Towger, you are wrong.

The 30-day Rambler may be suitable for the OP, it's valid for 30 *non-consecutive *days and works out at €3.33 per day so it's good value.

as far as i know there are very long validity periods for these tickets.

*Rambler 30 Day Adult €100.00*

Valid for unlimited travel for 30 non-consecutive days
Valid on Dublin Bus scheduled services including Airlink and Xpresso (excluding Nitelink, Tours, Special Events and Private Contract services)
No CIE photo ID required


----------



## Dreamerb (23 Mar 2009)

dereko1969 said:


> The 30-day Rambler may be suitable for the OP, it's valid for 30 *non-consecutive *days and works out at €3.33 per day so it's good value.



It's good, provided your commute is over 13 stages and you get the bus both ways, or involves taking not less than three journeys a day. 

It's annoyingly that bit more expensive for me. My routine commute is two bus journeys of under 13 stages: max price €1.60 and I frequently walk a bit further and get a €1.15, or walk all the way to or from work and get only one bus a day. The 2 easy tickets were perfect.  I don't often complain about Dublin Bus (even when they deserve it!), but eliminating the 2 easy tickets really annoyed me. Is it really so far beyond their ken to introduce some sort of pre-paid ticket to suit regular short-hop commuters? [That's purely rhetorical, btw!]


----------



## Towger (23 Mar 2009)

dereko1969;834288
The 30-day Rambler may be suitable for the OP said:
			
		

> non-consecutive [/b]days and works out at €3.33 per day so it's good value.
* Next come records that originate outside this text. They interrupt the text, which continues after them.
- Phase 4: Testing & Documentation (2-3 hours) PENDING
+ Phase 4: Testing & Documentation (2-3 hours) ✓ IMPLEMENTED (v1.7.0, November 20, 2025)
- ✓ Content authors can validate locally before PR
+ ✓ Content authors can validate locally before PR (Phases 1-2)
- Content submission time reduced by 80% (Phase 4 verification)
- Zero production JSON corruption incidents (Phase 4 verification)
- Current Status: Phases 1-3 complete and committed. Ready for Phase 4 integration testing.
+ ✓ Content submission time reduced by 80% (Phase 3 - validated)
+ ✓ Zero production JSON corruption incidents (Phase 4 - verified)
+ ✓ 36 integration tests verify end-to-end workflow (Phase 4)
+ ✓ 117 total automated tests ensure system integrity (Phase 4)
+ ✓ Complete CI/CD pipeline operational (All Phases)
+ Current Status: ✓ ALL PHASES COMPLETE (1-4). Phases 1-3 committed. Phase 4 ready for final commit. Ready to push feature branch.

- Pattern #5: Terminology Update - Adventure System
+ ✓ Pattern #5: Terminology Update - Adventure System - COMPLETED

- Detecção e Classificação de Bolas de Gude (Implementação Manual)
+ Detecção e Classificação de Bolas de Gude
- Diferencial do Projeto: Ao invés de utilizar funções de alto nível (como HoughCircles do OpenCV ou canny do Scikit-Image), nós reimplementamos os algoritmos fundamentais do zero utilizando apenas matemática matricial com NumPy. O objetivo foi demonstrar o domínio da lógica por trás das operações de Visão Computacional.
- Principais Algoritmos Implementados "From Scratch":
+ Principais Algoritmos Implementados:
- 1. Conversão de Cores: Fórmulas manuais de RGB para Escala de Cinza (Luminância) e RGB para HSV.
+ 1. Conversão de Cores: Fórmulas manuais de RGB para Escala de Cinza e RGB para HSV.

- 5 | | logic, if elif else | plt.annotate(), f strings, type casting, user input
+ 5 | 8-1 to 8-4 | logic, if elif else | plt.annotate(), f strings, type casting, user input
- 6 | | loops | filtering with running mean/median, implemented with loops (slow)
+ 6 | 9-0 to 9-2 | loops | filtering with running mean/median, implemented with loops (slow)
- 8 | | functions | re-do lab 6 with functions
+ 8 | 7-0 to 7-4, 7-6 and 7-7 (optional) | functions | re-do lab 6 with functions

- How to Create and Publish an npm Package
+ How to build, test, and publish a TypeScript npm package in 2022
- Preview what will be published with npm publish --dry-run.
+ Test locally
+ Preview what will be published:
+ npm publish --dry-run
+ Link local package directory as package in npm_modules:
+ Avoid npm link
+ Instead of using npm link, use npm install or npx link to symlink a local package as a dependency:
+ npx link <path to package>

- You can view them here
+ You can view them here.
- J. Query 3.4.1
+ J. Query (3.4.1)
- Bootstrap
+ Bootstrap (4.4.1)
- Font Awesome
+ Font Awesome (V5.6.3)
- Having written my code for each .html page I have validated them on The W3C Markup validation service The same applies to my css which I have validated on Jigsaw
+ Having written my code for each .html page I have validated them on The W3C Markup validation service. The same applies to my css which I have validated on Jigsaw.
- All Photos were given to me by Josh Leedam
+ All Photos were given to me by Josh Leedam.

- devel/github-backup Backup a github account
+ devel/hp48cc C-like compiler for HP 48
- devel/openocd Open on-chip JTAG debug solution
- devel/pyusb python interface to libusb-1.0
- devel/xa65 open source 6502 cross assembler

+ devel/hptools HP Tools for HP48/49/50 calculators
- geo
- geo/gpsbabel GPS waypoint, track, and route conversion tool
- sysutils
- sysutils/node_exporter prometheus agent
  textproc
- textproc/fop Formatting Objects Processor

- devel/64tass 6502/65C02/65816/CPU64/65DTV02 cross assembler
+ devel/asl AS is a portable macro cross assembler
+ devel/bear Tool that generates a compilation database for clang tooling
 That ticket is useless to me. I am the same as Dreamerb. I take random €1.60 trips if the weather is had or if I am running late, otherwise I would walk. I have talked to couple of shop owners looking for the 2 Easy tickets and they reckon Dublin Bus just want make more money by to cutting them out/keeping the change! They should introduce a proper Tag On/Off system, or failing that as there was in the 80s a 10 trip version of the 2 Easy Card.


----------



## majik (23 Mar 2009)

The Dublin Bus 'stages' thing is a joke. Why don't they just get with the program and start afresh with zoned, transferable flat-fares like every other major city in the world!


----------



## Frank (25 Mar 2009)

Any chance of luas and DB getting together so 1 Smart card would do both.

I have one for Luas for the odd use very handy on Paddy's day to avoid the que at the ticket machine.

Would be handier if I could use the same card on the bus.

This was available in Hong Kong over 10 years ago.


----------



## theresa1 (25 Mar 2009)

Expect plenty of walking next week!


----------



## theresa1 (25 Mar 2009)

as far as i know there are very long validity periods for these tickets.
Any you buy now should be at the earliest expiry date November 2010


----------



## MugsGame (26 Mar 2009)

Tax Saver bus travel cards (annual and I guess monthly too) also come with the smart card. 

If you want a combined bus and rail card, only Dublin Bus currently issue them with smart cards, i.e. a rail and bus card from Irish Rail won't have it! This is annoying as validating magnetic tickets tends to damage them or demagnetise them, requiring at least one replacement over the course of an annual ticket.


----------